Israeli security officials are concerned that drones may be used to smuggle weapons into the West Bank. This would be an inexpensive method but would entail only small although lethal shipments of arms due to weight restrictions.
The explosive device detonated near Meggido last March was carried out with the full knowledge of the Iran-backed Hezbollah terror group in Lebanon, and according to officials, was approved by Hezbollah leader Hassan Nasrallah himself.
Although an apparent development in the efforts to attack Israelis, the officials said Nasrallah was not interested in all-out war with Israel. His working assumption is that an IED on the side of the road in Israel would not prompt an Israeli offensive and if one is launched, it would be limited to a number of days because of his ability to effectively strike Israel's home front with his missiles. He also hoped that since a Palestinian terrorist was dispatched on the mission, Israel would not be able to trace it back to him.
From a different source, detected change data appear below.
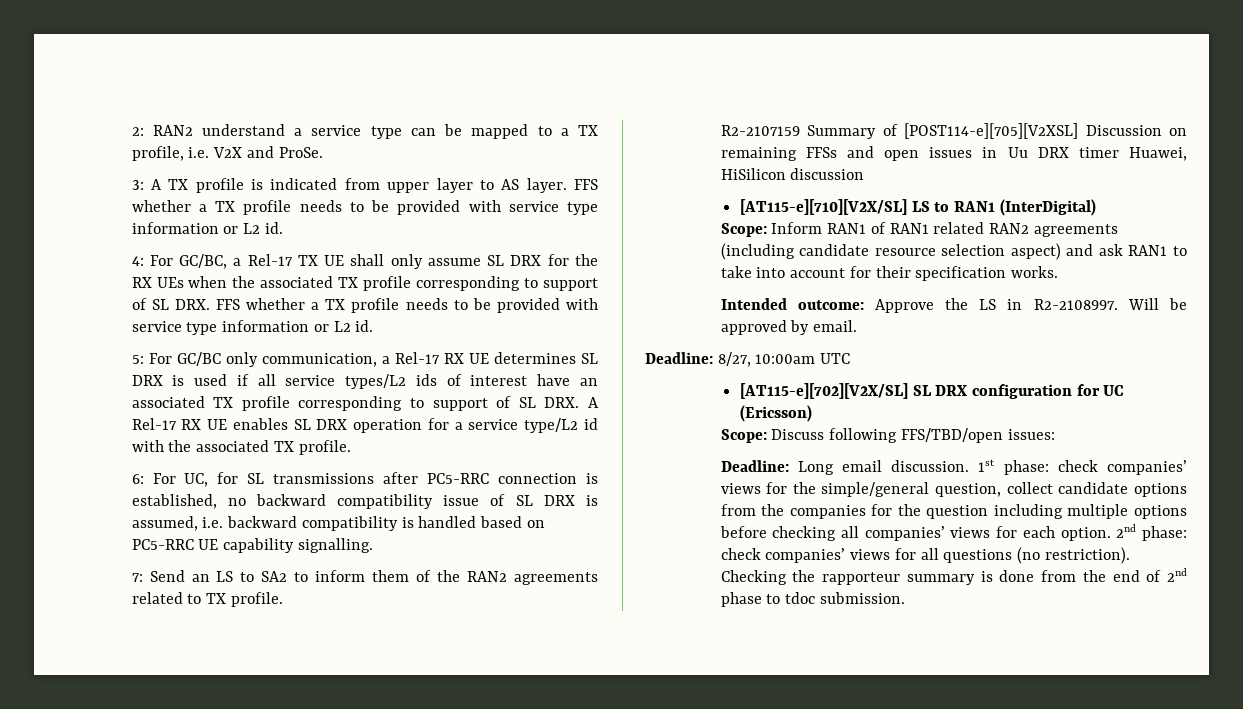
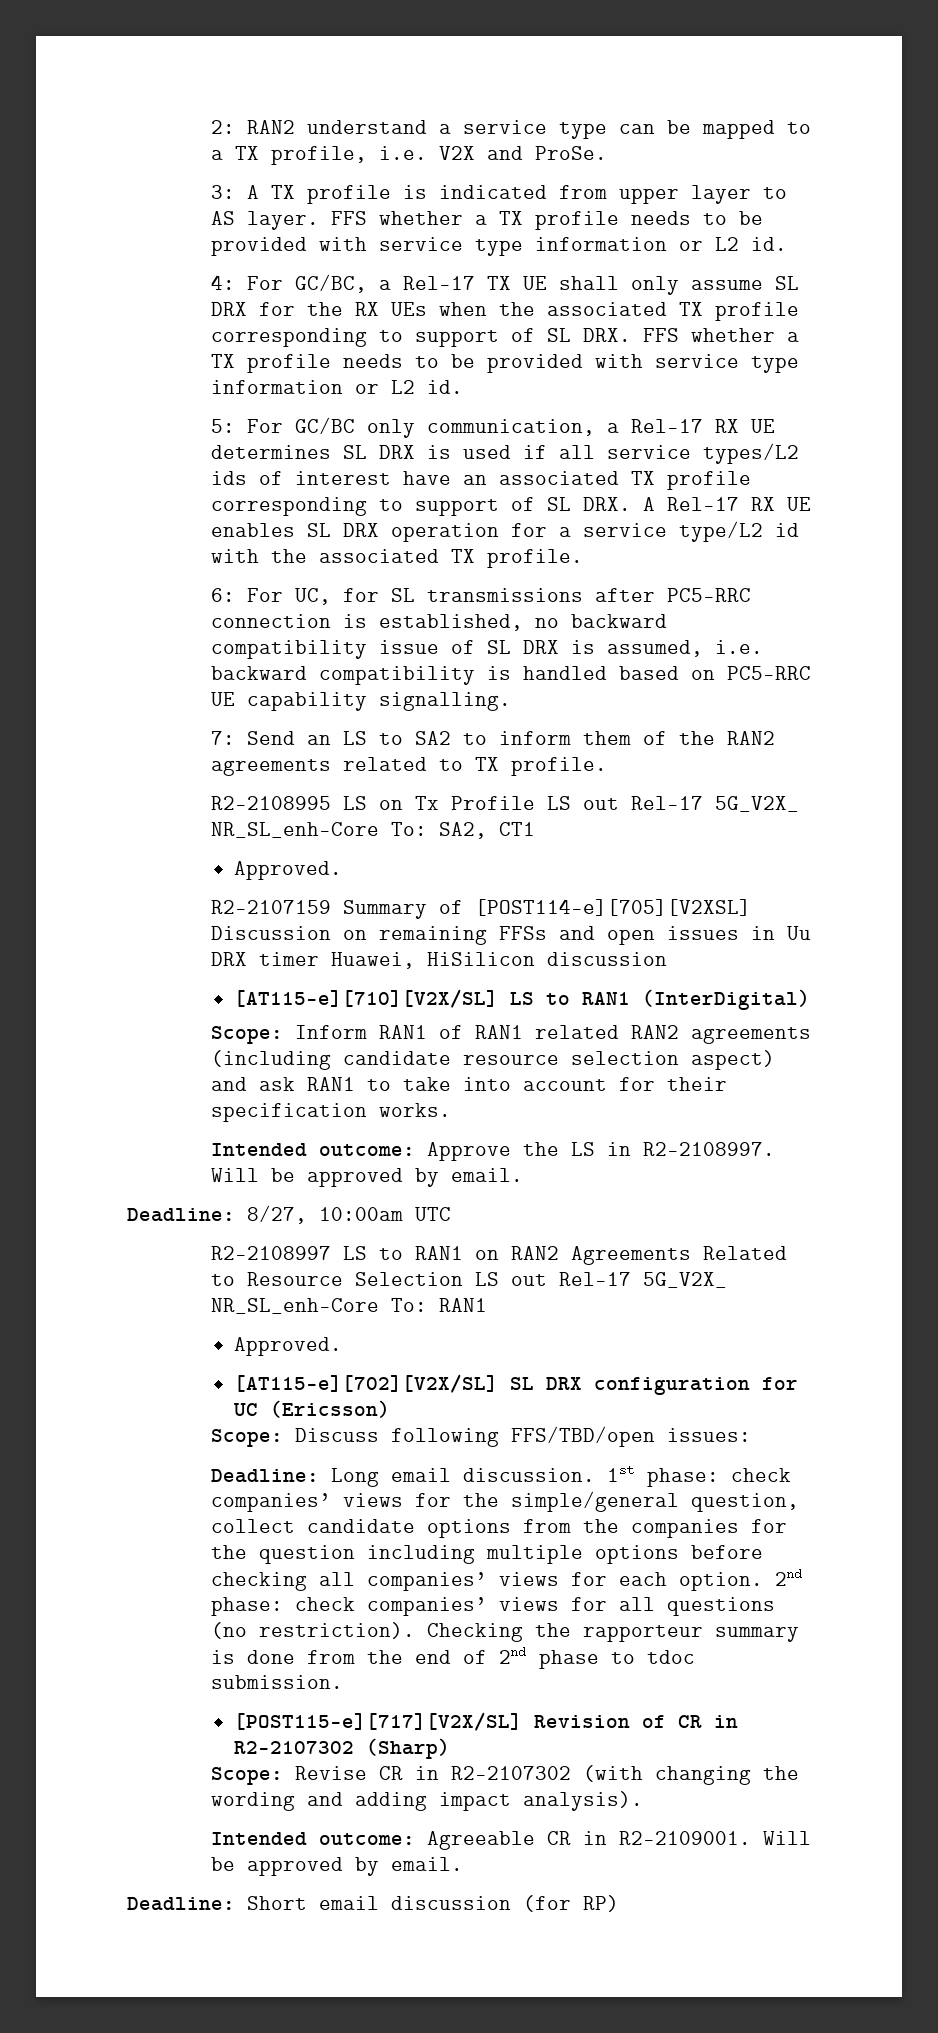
+ R2-2108995 LS on Tx Profile LS out Rel-17 5G_V2X_ NR_SL_enh-Core To: SA2, CT1
+ Approved.
+ R2-2108997 LS to RAN1 on RAN2 Agreements Related to Resource Selection LS out Rel-17 5G_V2X_ NR_SL_enh-Core To: RAN1
+ Approved.
+ [POST115-e][717][V2X/SL] Revision of CR in R2-2107302 (Sharp)
+ Scope: Revise CR in R2-2107302 (with changing the wording and adding impact analysis).
+ Intended outcome: Agreeable CR in R2-2109001. Will be approved by email.
+ Deadline: Short email discussion (for RP)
So why did Nasrallah approve the operation, to begin with? The answer is his likely capitulation to Iranian pressure to join the efforts in the fight against Israel. Even what has been seen as Hezbollah's recent provocation, setting up tents in Israeli territory, appears to be a dud. It was likely not an operation planned in Beirut but rather a mistake in location on the ground which both Israel and Lebanon have been trying to resolve peacefully.
Now, the Palestinian arena around us has become Iran's favored playground. As long as the PA remains absent in Jenin, Nablus, and the like and while Israel avoids taking control of those areas permanently, there may be no long-term solution to the security challenges there.